Sue Aikens, with Michael Viessides. Sourcebooks, $27.99 (304p) ISBN 978-1-4642-4256-4

Alaska’s harsh conditions mirror a woman’s emotionally barren childhood in this intense debut memoir from Aikens, star of National Geographic’s Life Below Zero. Growing up in the 1960s and ’70s with a distant mother who bounced between partners, Aikens learned self-reliance early. She didn’t ask many questions when her mother suddenly moved the family to Alaska—she just recalled the wilderness lessons she’d received from a Dakota elder whom she befriended while living in the Midwest.
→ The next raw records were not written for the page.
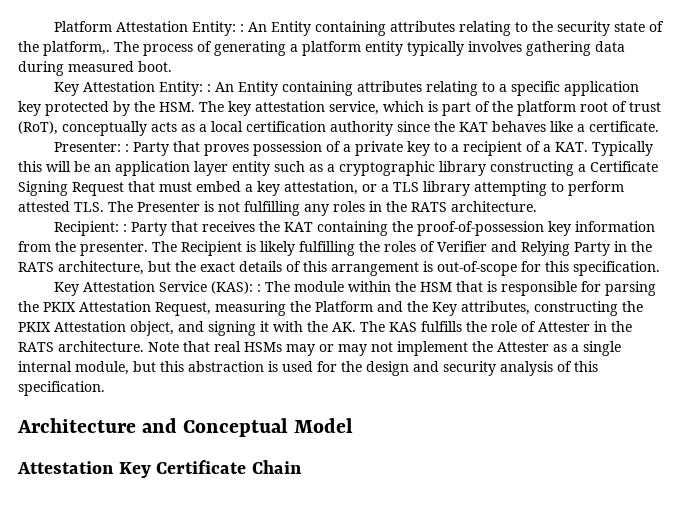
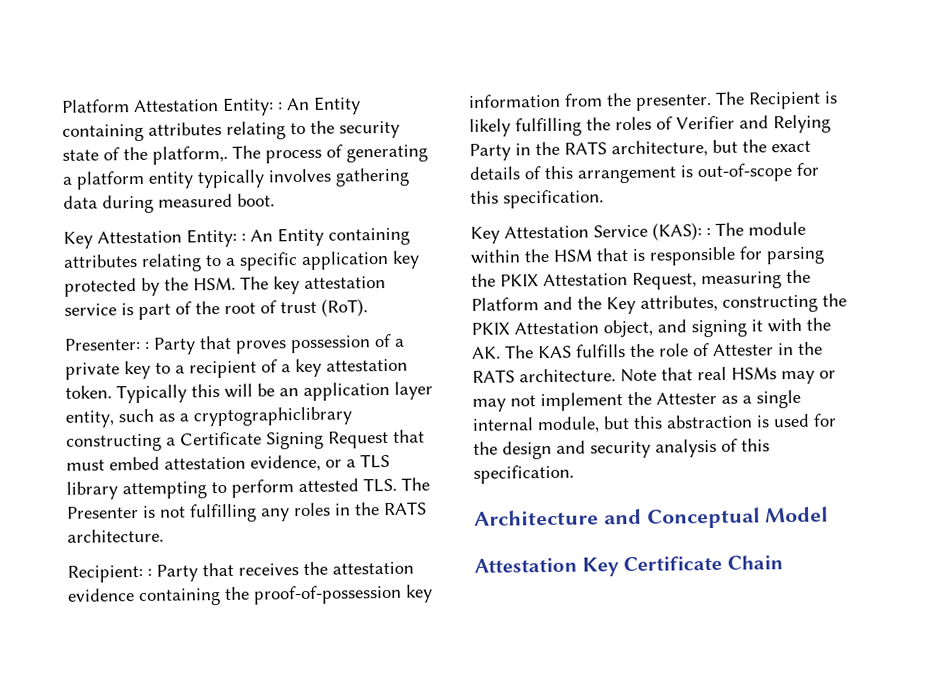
- Key Attestation Entity: : An Entity containing attributes relating to a specific application key protected by the HSM. The key attestation service, which is part of the platform root of trust (RoT), conceptually acts as a local certification authority since the KAT behaves like a certificate.
+ Key Attestation Entity: : An Entity containing attributes relating to a specific application key protected by the HSM. The key attestation service is part of the root of trust (RoT).
- Presenter: : Party that proves possession of a private key to a recipient of a KAT. Typically this will be an application layer entity such as a cryptographic library constructing a Certificate Signing Request that must embed a key attestation, or a TLS library attempting to perform attested TLS. The Presenter is not fulfilling any roles in the RATS architecture.
+ Presenter: : Party that proves possession of a private key to a recipient of a key attestation token. Typically this will be an application layer entity, such as a cryptographiclibrary constructing a Certificate Signing Request that must embed attestation evidence, or a TLS library attempting to perform attested TLS. The Presenter is not fulfilling any roles in the RATS architecture.
- Recipient: : Party that receives the KAT containing the proof-of-possession key information from the presenter.
+ Recipient: : Party that receives the attestation evidence containing the proof-of-possession key information from the presenter.

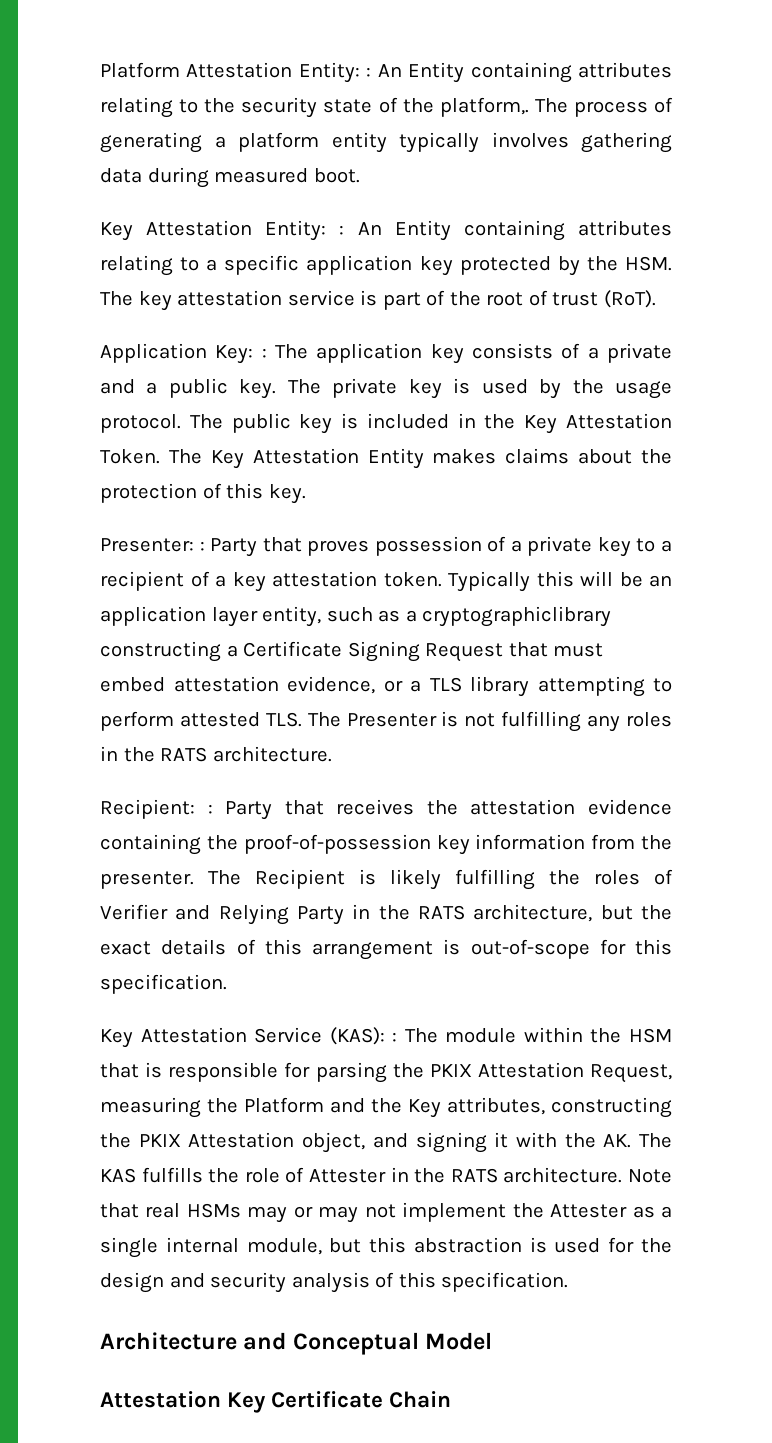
+ Application Key: : The application key consists of a private and a public key. The private key is used by the usage protocol. The public key is included in the Key Attestation Token. The Key Attestation Entity makes claims about the protection of this key.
As Aikens unpacks the scars of her childhood, which left her with the “emotional capacity of a Ritz cracker,” she recalls moving to the Lower 48 and marrying two men in the 1980s, working as a trapper in Alaska, and finding peace by living in a remote campground in Alaska’s North Slope. Highlighting both the beauty and the heartbreak of bone-deep solitude, Aikens’s account captures the rugged appeal of life off the grid despite harrowing challenges, including a near-fatal bear attack (“Nothing on this earth can prepare you for the sound of your own skull cracking in the jaws of a grizzly”). Readers will find this exciting and uplifting. Agent: Byrd Leavell, UTA. (Mar.)